**WHAT THE EXERCISE ASKS:** Your task is to copy each line of the records that includes the string "button".

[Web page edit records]
Segment Open

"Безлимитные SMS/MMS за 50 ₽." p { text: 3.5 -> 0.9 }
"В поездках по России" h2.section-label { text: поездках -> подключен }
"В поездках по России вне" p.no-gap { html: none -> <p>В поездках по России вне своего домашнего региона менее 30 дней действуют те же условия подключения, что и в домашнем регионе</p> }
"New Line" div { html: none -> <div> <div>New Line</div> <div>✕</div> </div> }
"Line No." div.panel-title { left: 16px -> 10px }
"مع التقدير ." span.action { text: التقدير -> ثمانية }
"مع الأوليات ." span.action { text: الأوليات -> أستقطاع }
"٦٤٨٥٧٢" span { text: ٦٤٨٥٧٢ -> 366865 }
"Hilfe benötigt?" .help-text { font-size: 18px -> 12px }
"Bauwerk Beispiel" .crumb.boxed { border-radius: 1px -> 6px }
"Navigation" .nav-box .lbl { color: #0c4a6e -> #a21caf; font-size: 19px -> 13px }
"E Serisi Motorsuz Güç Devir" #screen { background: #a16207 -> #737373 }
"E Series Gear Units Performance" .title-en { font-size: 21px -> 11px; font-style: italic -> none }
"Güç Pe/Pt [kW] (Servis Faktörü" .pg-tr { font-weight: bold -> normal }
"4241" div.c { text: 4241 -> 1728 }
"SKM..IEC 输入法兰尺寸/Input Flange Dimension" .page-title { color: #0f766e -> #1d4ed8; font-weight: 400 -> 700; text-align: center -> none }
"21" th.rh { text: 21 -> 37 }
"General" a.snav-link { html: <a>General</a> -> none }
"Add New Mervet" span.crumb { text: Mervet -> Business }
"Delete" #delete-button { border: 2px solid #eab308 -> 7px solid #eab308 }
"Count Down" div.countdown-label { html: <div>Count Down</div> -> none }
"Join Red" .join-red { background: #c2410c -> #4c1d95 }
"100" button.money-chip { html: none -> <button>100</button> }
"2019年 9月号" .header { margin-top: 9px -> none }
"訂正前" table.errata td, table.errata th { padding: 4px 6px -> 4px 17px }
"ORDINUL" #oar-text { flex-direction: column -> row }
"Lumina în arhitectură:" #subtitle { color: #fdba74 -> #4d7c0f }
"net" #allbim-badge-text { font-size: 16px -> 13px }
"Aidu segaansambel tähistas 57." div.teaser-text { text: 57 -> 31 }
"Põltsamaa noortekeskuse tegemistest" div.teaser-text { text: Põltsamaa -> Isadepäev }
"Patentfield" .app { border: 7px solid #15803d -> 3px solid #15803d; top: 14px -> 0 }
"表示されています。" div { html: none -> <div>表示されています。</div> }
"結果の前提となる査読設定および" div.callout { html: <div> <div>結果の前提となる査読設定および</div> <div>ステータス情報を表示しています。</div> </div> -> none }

Segment Closed

**RESPONSE AREA:**
"Delete" #delete-button { border: 2px solid #eab308 -> 7px solid #eab308 }
"100" button.money-chip { html: none -> <button>100</button> }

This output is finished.